Bug ID: JDK-7054211 No loop unrolling done in jdk7b144 for a test update() while loop

Versions (Unresolved/Resolved/Fixed)

The Version table provides details related to the release that this issue/RFE will be addressed.

Unresolved : Release in which this issue/RFE will be addressed.
Resolved: Release in which this issue/RFE has been resolved.
Fixed : Release in which this issue/RFE has been fixed. The release containing this fix may be available for download as an Early Access Release or a General Availability Release.

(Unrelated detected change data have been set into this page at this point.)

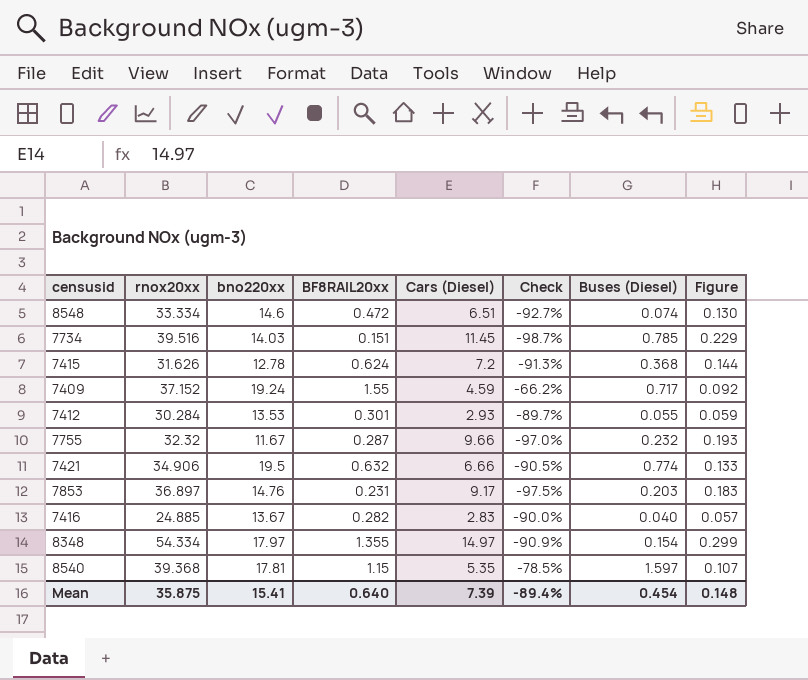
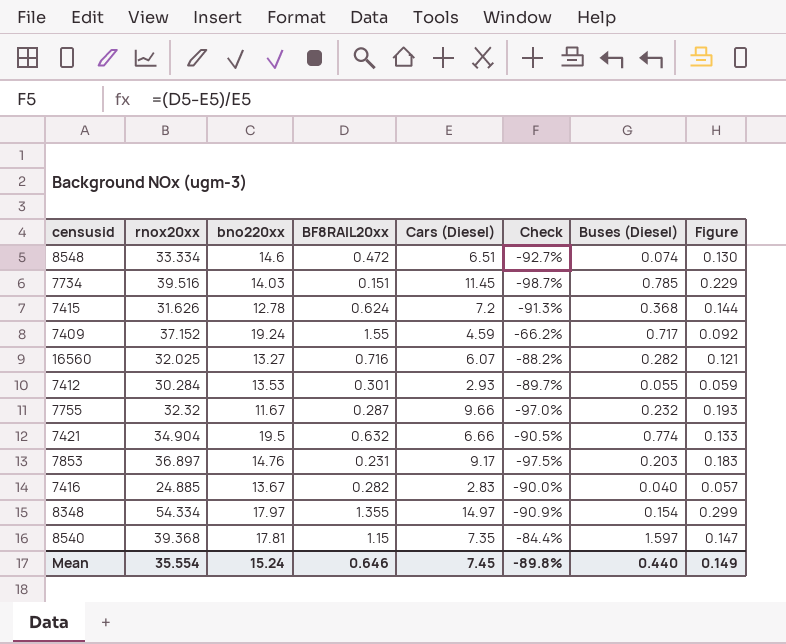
row 16560: none -> 32.025 | 13.27 | 0.716 | 6.07 | -88.2% | 0.282 | 0.121
7421 | rnox20xx: 34.906 -> 34.904
8540 | Cars (Diesel): 5.35 -> 7.35
8540 | Check: -78.5% -> -84.4%
8540 | Figure: 0.107 -> 0.147
Mean | rnox20xx: 35.875 -> 35.554
Mean | bno220xx: 15.41 -> 15.24
Mean | BF8RAIL20xx: 0.640 -> 0.646
Mean | Cars (Diesel): 7.39 -> 7.45
Mean | Check: -89.4% -> -89.8%
Mean | Buses (Diesel): 0.454 -> 0.440
Mean | Figure: 0.148 -> 0.149

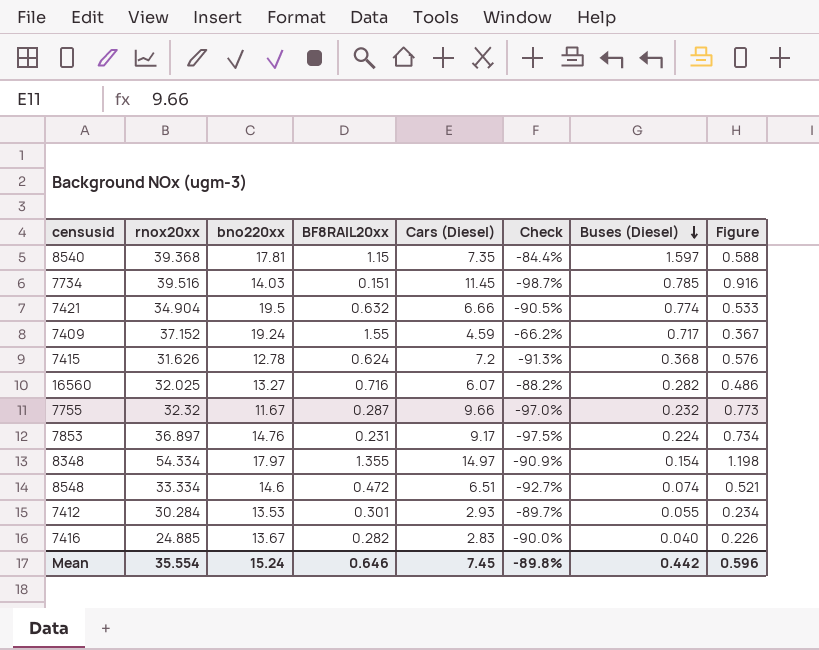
row order: none -> Buses (Diesel) descending
column Figure | formula: [Cars (Diesel)] * 0.02 -> [Cars (Diesel)] * 0.08
7853 | Buses (Diesel): 0.203 -> 0.224
Mean | Buses (Diesel): 0.440 -> 0.442
Mean | Figure: 0.149 -> 0.596

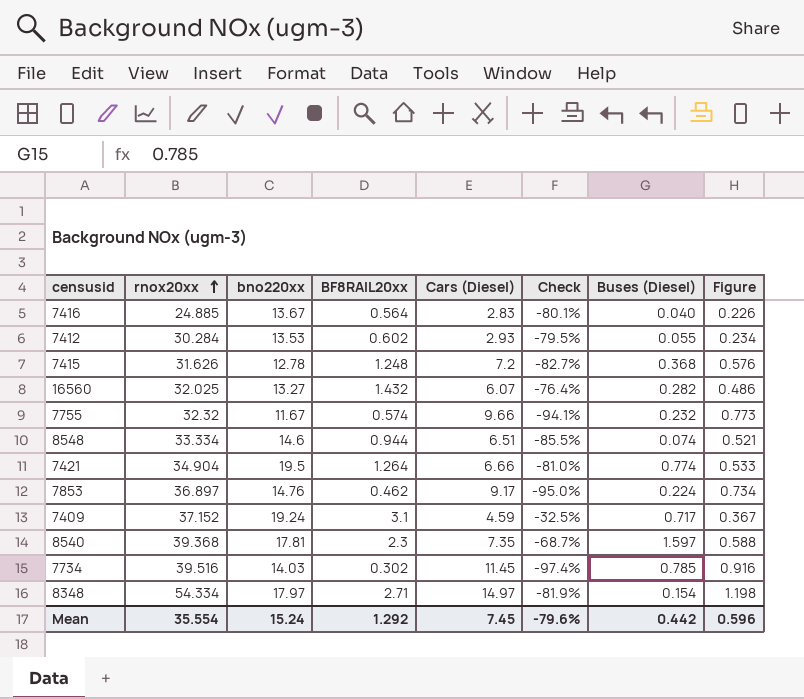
row order: Buses (Diesel) descending -> rnox20xx ascending
7416 | BF8RAIL20xx: 0.282 -> 0.564
7416 | Check: -90.0% -> -80.1%
7412 | BF8RAIL20xx: 0.301 -> 0.602
7412 | Check: -89.7% -> -79.5%
7415 | BF8RAIL20xx: 0.624 -> 1.248
7415 | Check: -91.3% -> -82.7%
16560 | BF8RAIL20xx: 0.716 -> 1.432
16560 | Check: -88.2% -> -76.4%
7755 | BF8RAIL20xx: 0.287 -> 0.574
7755 | Check: -97.0% -> -94.1%
8548 | BF8RAIL20xx: 0.472 -> 0.944
8548 | Check: -92.7% -> -85.5%
7421 | BF8RAIL20xx: 0.632 -> 1.264
7421 | Check: -90.5% -> -81.0%
7853 | BF8RAIL20xx: 0.231 -> 0.462
7853 | Check: -97.5% -> -95.0%
7409 | BF8RAIL20xx: 1.55 -> 3.1
7409 | Check: -66.2% -> -32.5%
8540 | BF8RAIL20xx: 1.15 -> 2.3
8540 | Check: -84.4% -> -68.7%
7734 | BF8RAIL20xx: 0.151 -> 0.302
7734 | Check: -98.7% -> -97.4%
8348 | BF8RAIL20xx: 1.355 -> 2.71
8348 | Check: -90.9% -> -81.9%
Mean | BF8RAIL20xx: 0.646 -> 1.292
Mean | Check: -89.8% -> -79.6%

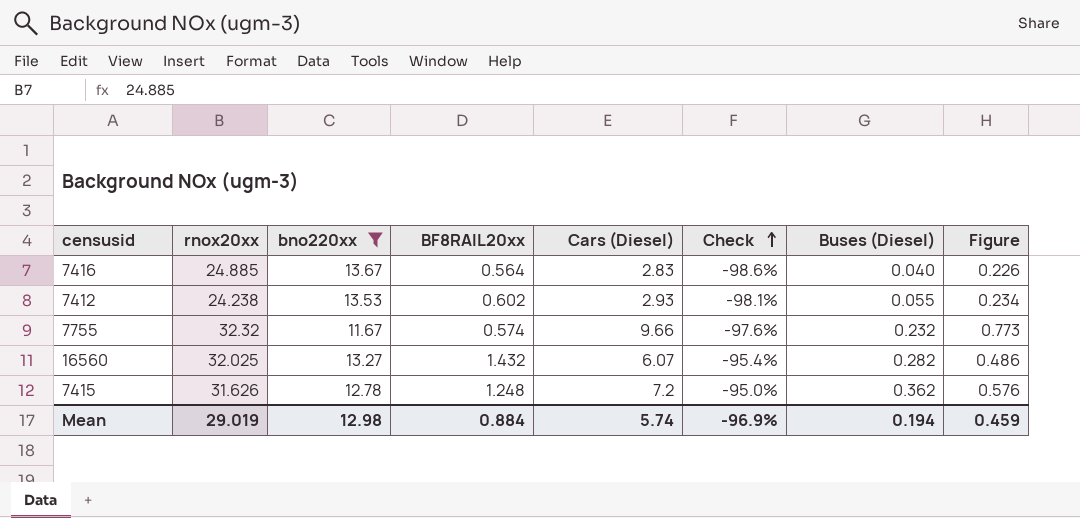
filter: none -> bno220xx <= 13.67
row order: rnox20xx ascending -> Check ascending
column Check | formula: ([BF8RAIL20xx] - [Cars (Diesel)]) / [Cars (Diesel)] -> ([Buses (Diesel)] - [Cars (Diesel)]) / [Cars (Diesel)]
7412 | rnox20xx: 30.284 -> 24.238
7415 | Buses (Diesel): 0.368 -> 0.362
Mean | rnox20xx: 35.554 -> 29.019
Mean | bno220xx: 15.24 -> 12.98
Mean | BF8RAIL20xx: 1.292 -> 0.884
Mean | Cars (Diesel): 7.45 -> 5.74
Mean | Check: -79.6% -> -96.9%
Mean | Buses (Diesel): 0.442 -> 0.194
Mean | Figure: 0.596 -> 0.459

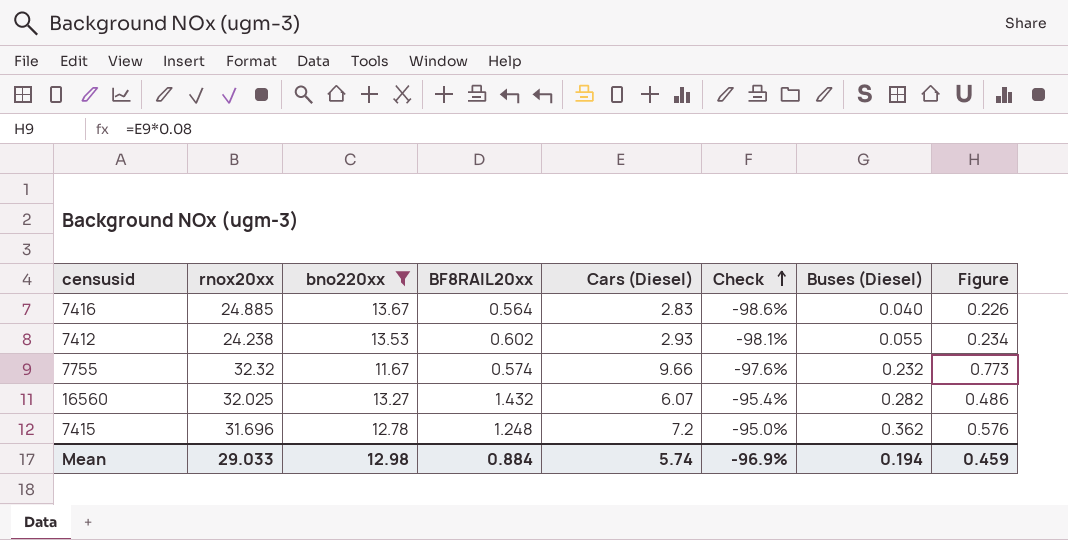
7415 | rnox20xx: 31.626 -> 31.696
Mean | rnox20xx: 29.019 -> 29.033

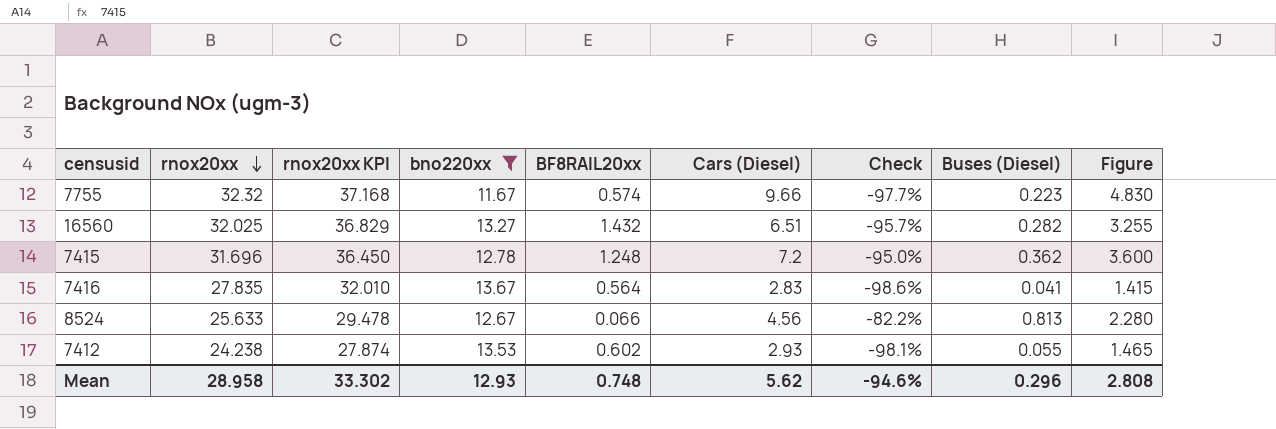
row order: Check ascending -> rnox20xx descending
column rnox20xx KPI | formula: none -> [rnox20xx] * 1.15
column Figure | formula: [Cars (Diesel)] * 0.08 -> [Cars (Diesel)] * 0.5
7755 | Check: -97.6% -> -97.7%
7755 | Buses (Diesel): 0.232 -> 0.223
16560 | Cars (Diesel): 6.07 -> 6.51
16560 | Check: -95.4% -> -95.7%
7416 | rnox20xx: 24.885 -> 27.835
7416 | Buses (Diesel): 0.040 -> 0.041
row 8524: none -> 25.633 | 29.478 | 12.67 | 0.066 | 4.56 | -82.2% | 0.813 | 2.280
Mean | rnox20xx: 29.033 -> 28.958
Mean | bno220xx: 12.98 -> 12.93
Mean | BF8RAIL20xx: 0.884 -> 0.748
Mean | Cars (Diesel): 5.74 -> 5.62
Mean | Check: -96.9% -> -94.6%
Mean | Buses (Diesel): 0.194 -> 0.296
Mean | Figure: 0.459 -> 2.808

To download the current JDK release, click here.

JDK 7	JDK 8	Other
7u2Fixed	8Fixed	hs22Fixed

A perf regression of approximately 13.5% was observed in jdk7b144, when compared with jdk6u25 (score of 553MB/s vs 623MB/s). The
benchmark is actually from the hadoop common community and its a pure java crc32 implementation of update (I changed the
test to only spew scores for 65536 bytes size).
It has a while loop and when I looked at the generated code for jdk7b144
and compared it to jdk6u25, I saw that there was loop unrolling done in jdk6, so then I tried setting
-XX:LoopUnrollLimit=0 for both (to bring them to a common ground). This didn't change jdk7 at all (as expected), and
dropped jdk6's score to 601MB/s (so now the diff is 8.7%). The I tried the with XX-UseLoopPredicate and the score for
jdk6 dropped a bit to 610MB/s and score for jdk7 increased a bit to 572MB/s (so now the difference is 6.6%). Combining
both loopunrolllimit=0 and -looppredicate I get 528MB/s for jdk6 and 542MB/s for jdk7 which is little confusing to me...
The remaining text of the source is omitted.